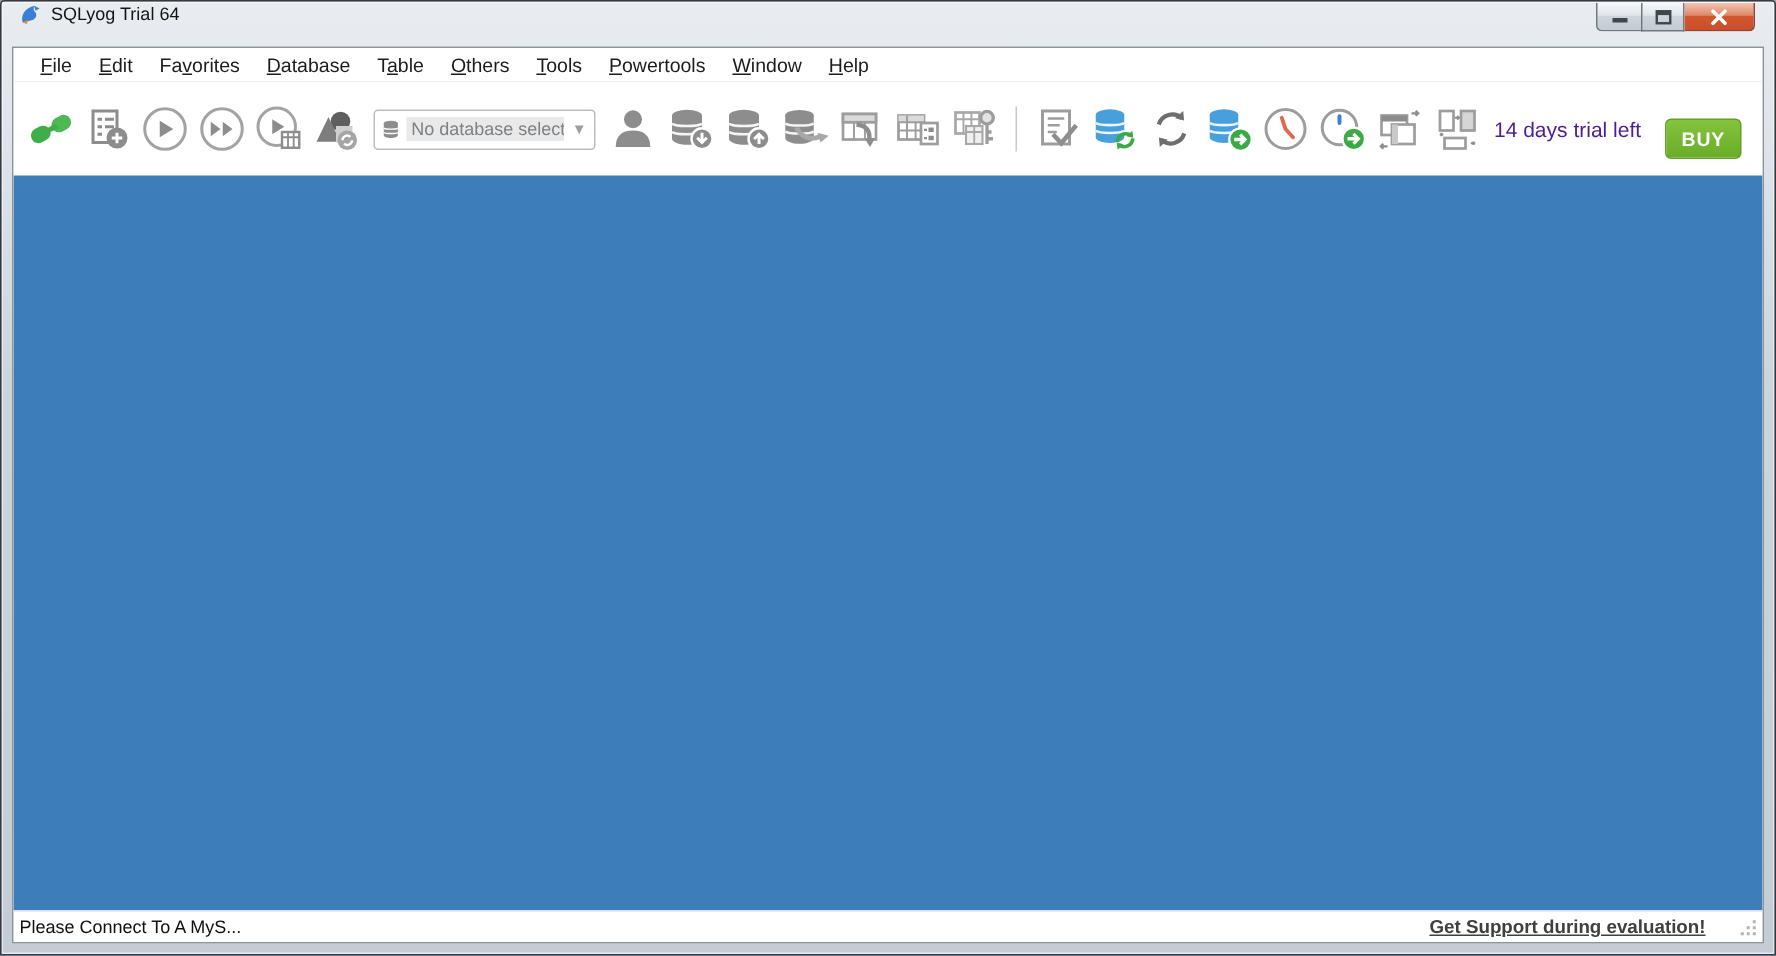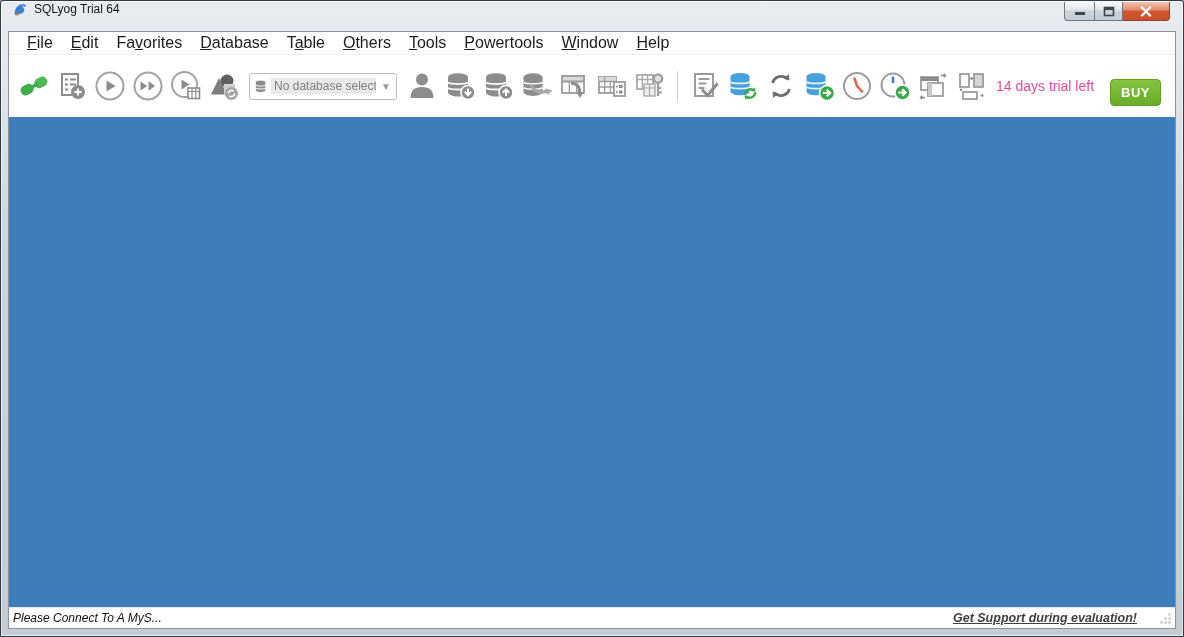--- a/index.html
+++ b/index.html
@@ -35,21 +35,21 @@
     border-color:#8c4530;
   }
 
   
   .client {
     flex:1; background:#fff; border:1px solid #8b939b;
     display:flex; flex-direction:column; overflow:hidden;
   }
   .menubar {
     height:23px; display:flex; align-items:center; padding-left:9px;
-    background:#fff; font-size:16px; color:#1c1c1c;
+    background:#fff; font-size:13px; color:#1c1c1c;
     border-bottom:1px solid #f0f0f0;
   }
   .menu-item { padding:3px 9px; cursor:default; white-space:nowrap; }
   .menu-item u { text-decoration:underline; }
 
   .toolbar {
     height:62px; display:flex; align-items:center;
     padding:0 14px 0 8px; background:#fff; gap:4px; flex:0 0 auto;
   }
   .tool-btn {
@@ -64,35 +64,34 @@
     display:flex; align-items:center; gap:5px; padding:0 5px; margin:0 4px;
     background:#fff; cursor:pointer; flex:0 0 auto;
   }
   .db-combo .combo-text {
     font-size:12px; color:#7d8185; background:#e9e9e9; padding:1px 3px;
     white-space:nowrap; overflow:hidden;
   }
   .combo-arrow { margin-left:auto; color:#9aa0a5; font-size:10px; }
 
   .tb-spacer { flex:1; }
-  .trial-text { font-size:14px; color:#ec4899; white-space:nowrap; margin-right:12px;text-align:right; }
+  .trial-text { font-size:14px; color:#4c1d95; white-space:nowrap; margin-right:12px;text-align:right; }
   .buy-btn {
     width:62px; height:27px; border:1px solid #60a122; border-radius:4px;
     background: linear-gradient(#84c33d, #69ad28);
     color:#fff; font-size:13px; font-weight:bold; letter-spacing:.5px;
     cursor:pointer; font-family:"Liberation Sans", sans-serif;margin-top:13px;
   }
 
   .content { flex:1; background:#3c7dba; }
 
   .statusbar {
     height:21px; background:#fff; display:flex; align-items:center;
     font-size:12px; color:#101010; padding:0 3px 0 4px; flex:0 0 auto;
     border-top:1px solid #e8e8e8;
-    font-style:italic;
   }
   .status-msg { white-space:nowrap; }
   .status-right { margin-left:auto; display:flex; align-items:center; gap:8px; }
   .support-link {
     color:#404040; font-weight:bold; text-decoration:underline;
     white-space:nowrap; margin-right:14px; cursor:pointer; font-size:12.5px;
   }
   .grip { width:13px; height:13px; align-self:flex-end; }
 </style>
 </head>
++++++
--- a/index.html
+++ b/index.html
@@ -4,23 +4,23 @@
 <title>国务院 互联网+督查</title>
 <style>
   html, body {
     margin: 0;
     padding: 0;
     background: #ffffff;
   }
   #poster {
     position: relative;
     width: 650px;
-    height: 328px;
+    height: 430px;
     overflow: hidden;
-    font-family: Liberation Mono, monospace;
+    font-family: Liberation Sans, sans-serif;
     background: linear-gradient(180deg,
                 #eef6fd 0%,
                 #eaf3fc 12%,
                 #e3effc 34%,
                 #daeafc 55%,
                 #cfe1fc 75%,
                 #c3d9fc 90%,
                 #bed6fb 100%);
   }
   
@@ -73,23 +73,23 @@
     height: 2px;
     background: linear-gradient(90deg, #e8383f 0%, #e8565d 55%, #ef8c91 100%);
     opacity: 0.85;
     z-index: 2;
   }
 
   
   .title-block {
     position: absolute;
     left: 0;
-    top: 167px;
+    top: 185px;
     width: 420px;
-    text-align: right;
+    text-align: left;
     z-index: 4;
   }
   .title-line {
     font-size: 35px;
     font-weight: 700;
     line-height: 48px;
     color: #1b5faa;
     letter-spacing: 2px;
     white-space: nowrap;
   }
++++++
### REQUIREMENT
Output, from the data above, the lines from the line with "-4,23 +4,23 @@" to the line with "font-size: 35px;" exactly as they stand, both ends included and nothing else.

### WORKED SOLUTION
@@ -4,23 +4,23 @@
 <title>国务院 互联网+督查</title>
 <style>
   html, body {
     margin: 0;
     padding: 0;
     background: #ffffff;
   }
   #poster {
     position: relative;
     width: 650px;
-    height: 328px;
+    height: 430px;
     overflow: hidden;
-    font-family: Liberation Mono, monospace;
+    font-family: Liberation Sans, sans-serif;
     background: linear-gradient(180deg,
                 #eef6fd 0%,
                 #eaf3fc 12%,
                 #e3effc 34%,
                 #daeafc 55%,
                 #cfe1fc 75%,
                 #c3d9fc 90%,
                 #bed6fb 100%);
   }
   
@@ -73,23 +73,23 @@
     height: 2px;
     background: linear-gradient(90deg, #e8383f 0%, #e8565d 55%, #ef8c91 100%);
     opacity: 0.85;
     z-index: 2;
   }
 
   
   .title-block {
     position: absolute;
     left: 0;
-    top: 167px;
+    top: 185px;
     width: 420px;
-    text-align: right;
+    text-align: left;
     z-index: 4;
   }
   .title-line {
     font-size: 35px;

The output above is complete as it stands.